How could someone who displayed abysmal marksmanship skills in his brief Marine Corps career, manage to hit a distant, moving target with two of the three shots that he fired from a sixth-floor window? What if Oswald was telling the truth when, after his arrest, he said, "I'm just a patsy"? And wasn't it a bit too convenient that Jack Ruby, a nightclub owner with conspicuous organized crime connections, got close enough to Oswald to kill him, before he could talk further?

It didn't help when, in 1979, a Congressional committee that reopened the case concluded that the original investigation had been less than complete, and raised the possibility that JFK had been killed by a conspiracy [source: National Archives].

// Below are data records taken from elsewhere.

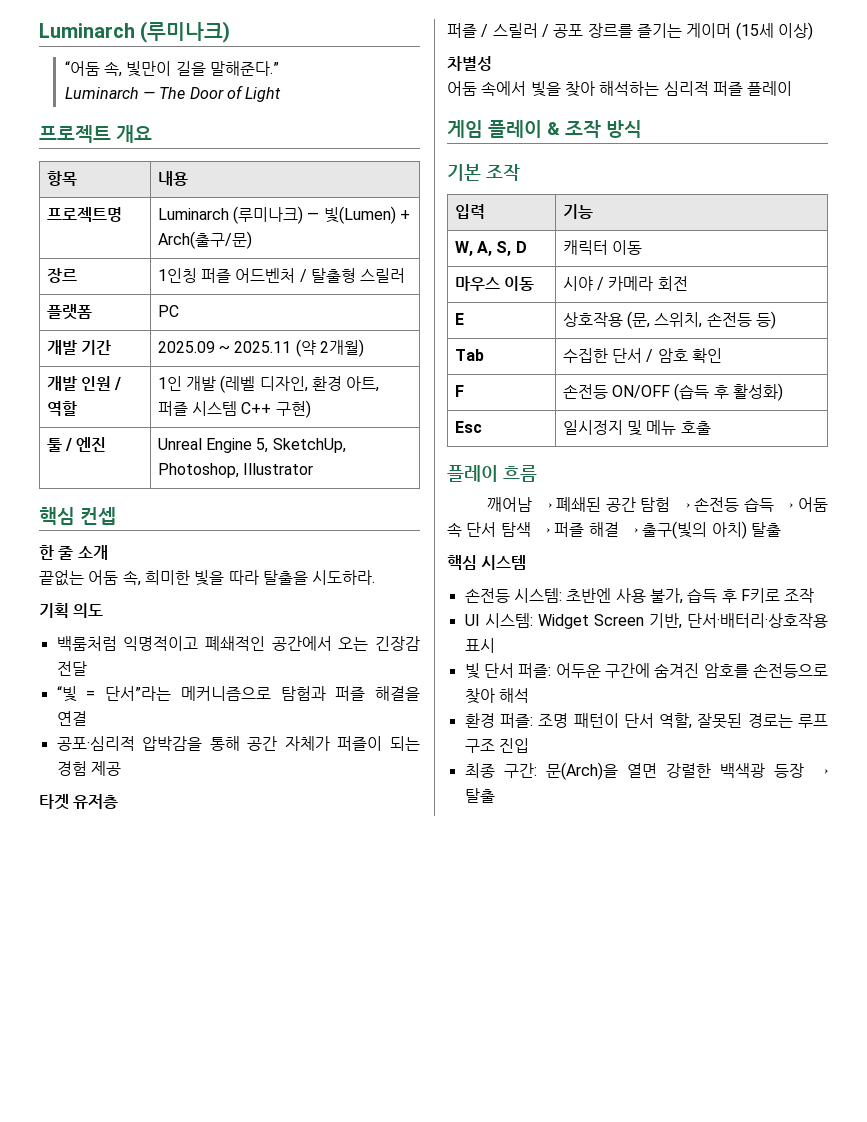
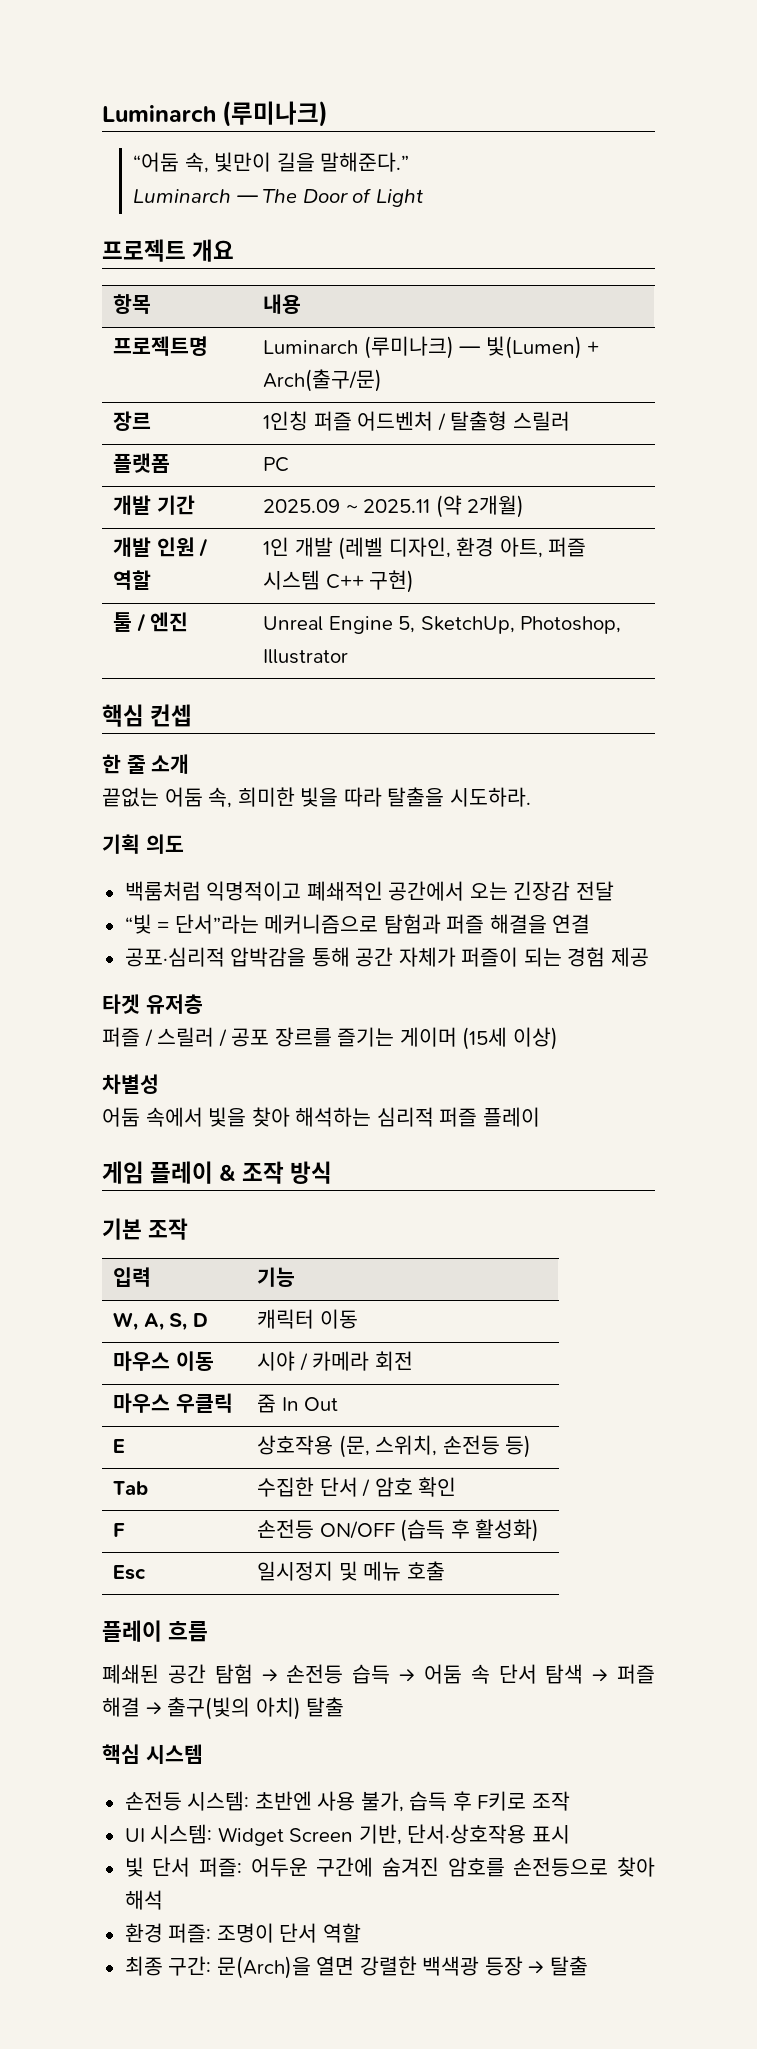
+ 마우스 우클릭 | 줌 In Out
- 깨어남 → 폐쇄된 공간 탐험 → 손전등 습득 → 어둠 속 단서 탐색 → 퍼즐 해결 → 출구(빛의 아치) 탈출
+ 폐쇄된 공간 탐험 → 손전등 습득 → 어둠 속 단서 탐색 → 퍼즐 해결 → 출구(빛의 아치) 탈출
- UI 시스템: Widget Screen 기반, 단서·배터리·상호작용 표시
+ UI 시스템: Widget Screen 기반, 단서·상호작용 표시
- 환경 퍼즐: 조명 패턴이 단서 역할, 잘못된 경로는 루프 구조 진입
+ 환경 퍼즐: 조명이 단서 역할

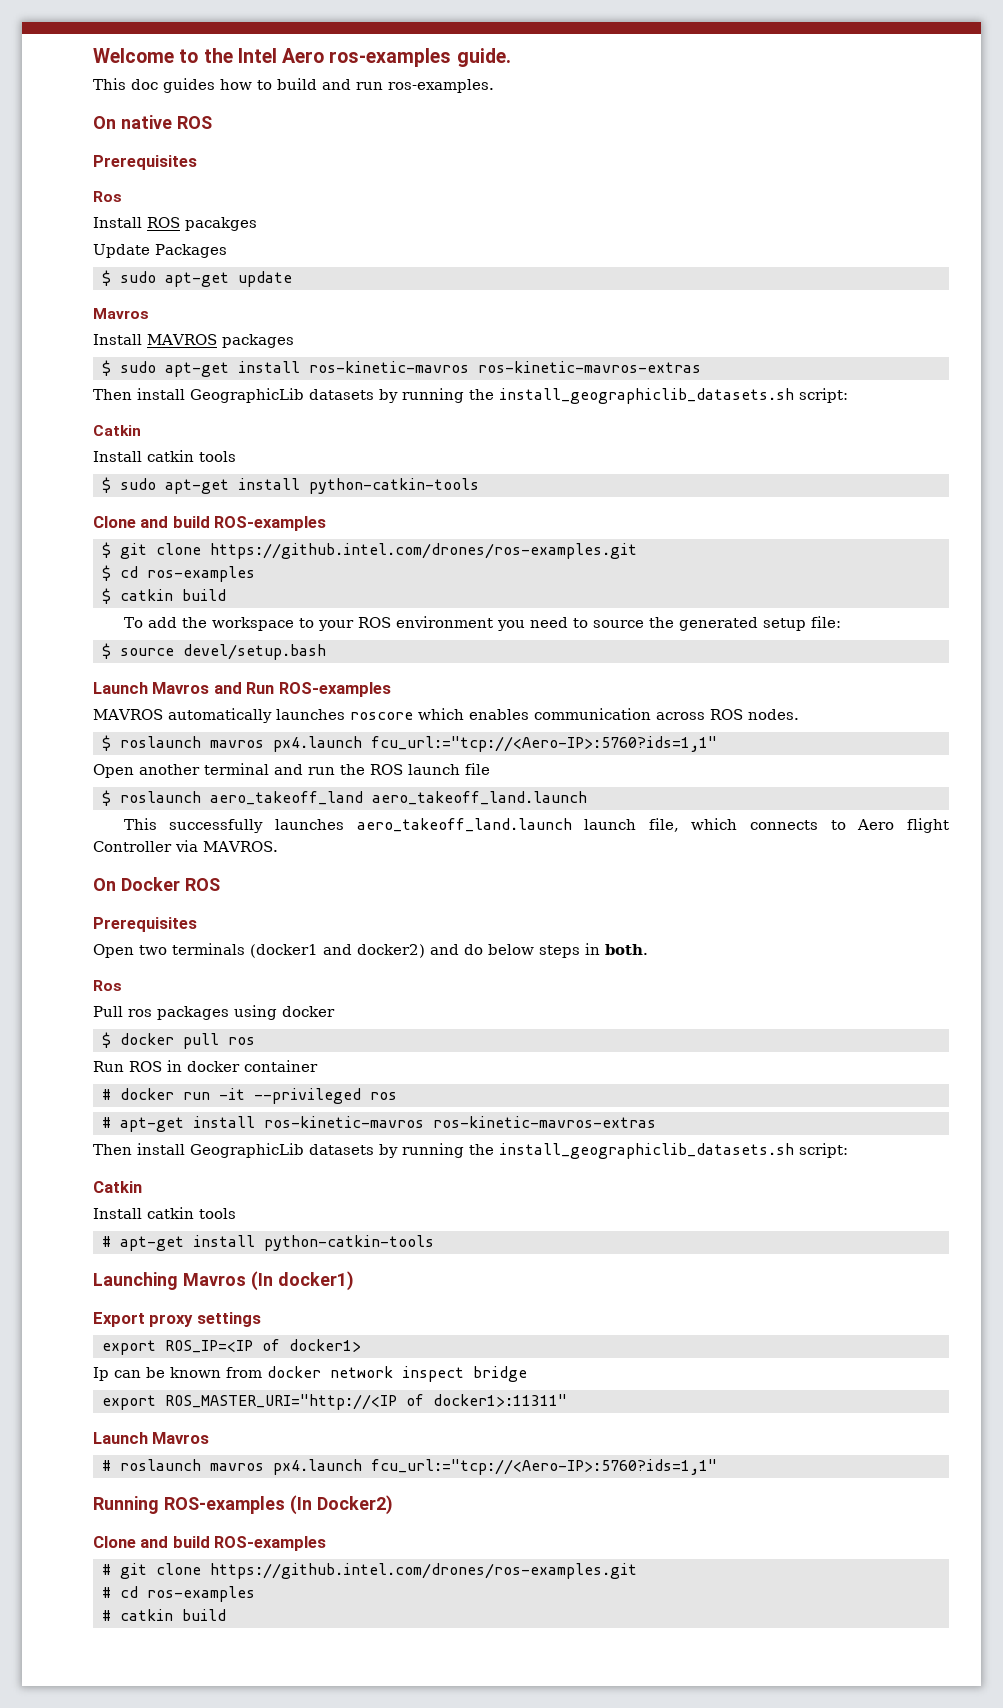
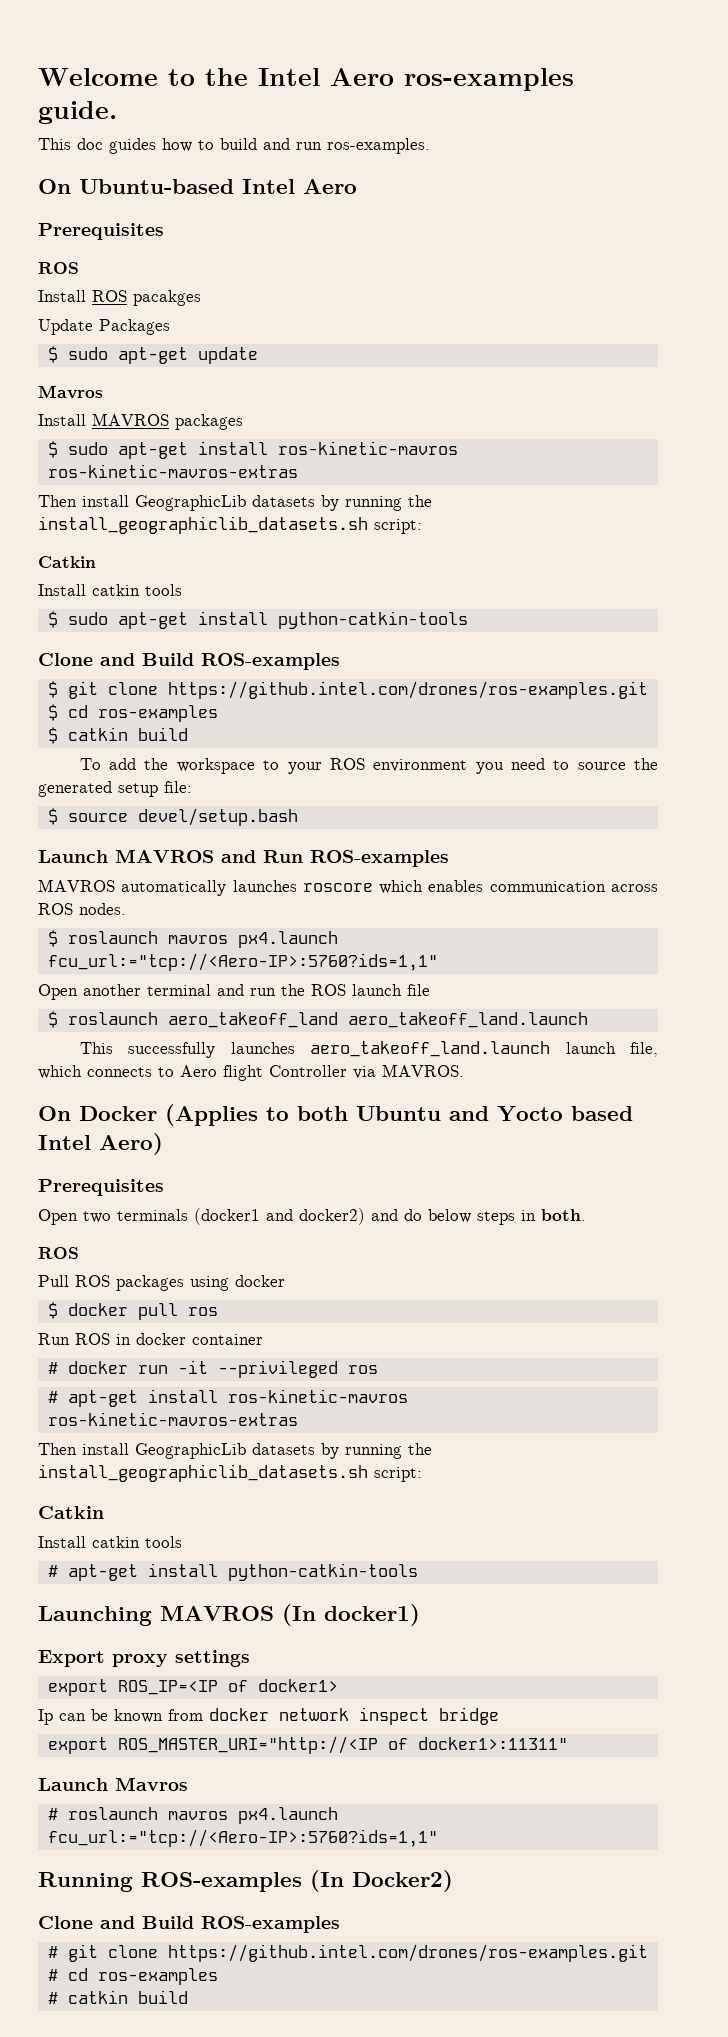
- On native ROS
+ On Ubuntu-based Intel Aero
  Prerequisites
- Ros
+ ROS
  $ sudo apt-get install python-catkin-tools
- Clone and build ROS-examples
+ Clone and Build ROS-examples
- Launch Mavros and Run ROS-examples
+ Launch MAVROS and Run ROS-examples
- On Docker ROS
+ On Docker (Applies to both Ubuntu and Yocto based Intel Aero)
  Open two terminals (docker1 and docker2) and do below steps in both.
- Ros
+ ROS
- Pull ros packages using docker
+ Pull ROS packages using docker
- Launching Mavros (In docker1)
+ Launching MAVROS (In docker1)
  Running ROS-examples (In Docker2)
- Clone and build ROS-examples
+ Clone and Build ROS-examples

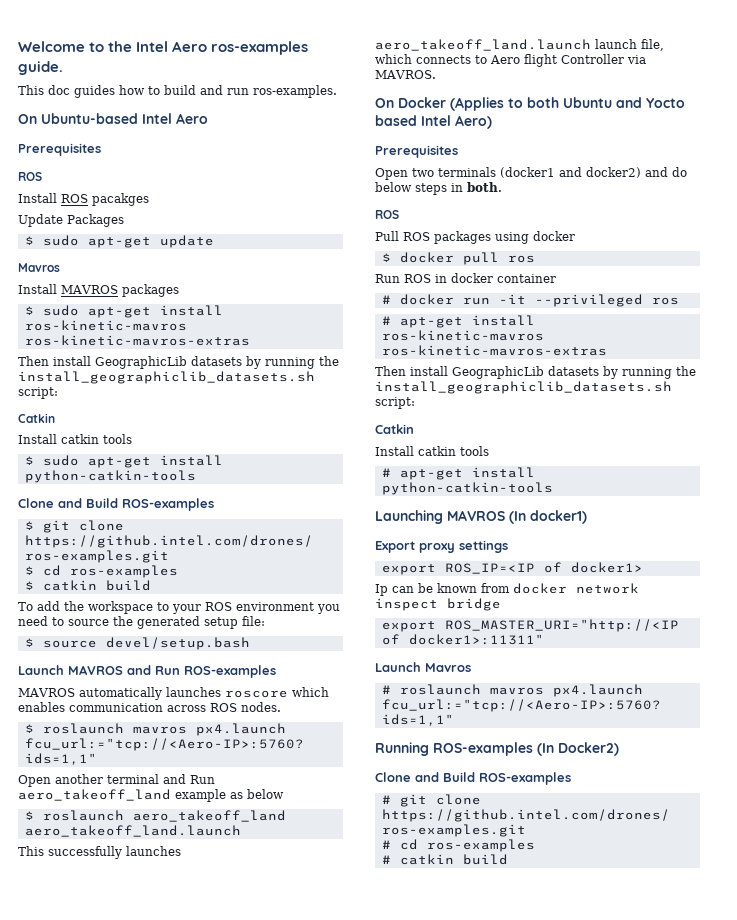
- Open another terminal and run the ROS launch file
+ Open another terminal and Run aero_takeoff_land example as below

Yet, to this day, there is no hard evidence of one, despite all the theories and names tossed out over the years. "The reason is, there is [no conspiracy] to leak out," Vincent Bugliosi, attorney and author of "Reclaiming History: The Assassination of John F. Kennedy" told the Dallas Morning News in 2013.

Still, skeptics continue to peruse grainy home movies of the event and study arcane documentation from the investigation, looking for the proverbial smoking gun that will crack the case. Here are 10 theories that offer conspiratorial explanations for what happened, some more believable than others.

10: Jimmy Hoffa Got the Mafia to Do It

Robert Kennedy (left) questions James R. ("Jimmy") Hoffa during a hearing of the Senate Labor Rackets Committee in 1957 while then-Sen. John Kennedy looks on.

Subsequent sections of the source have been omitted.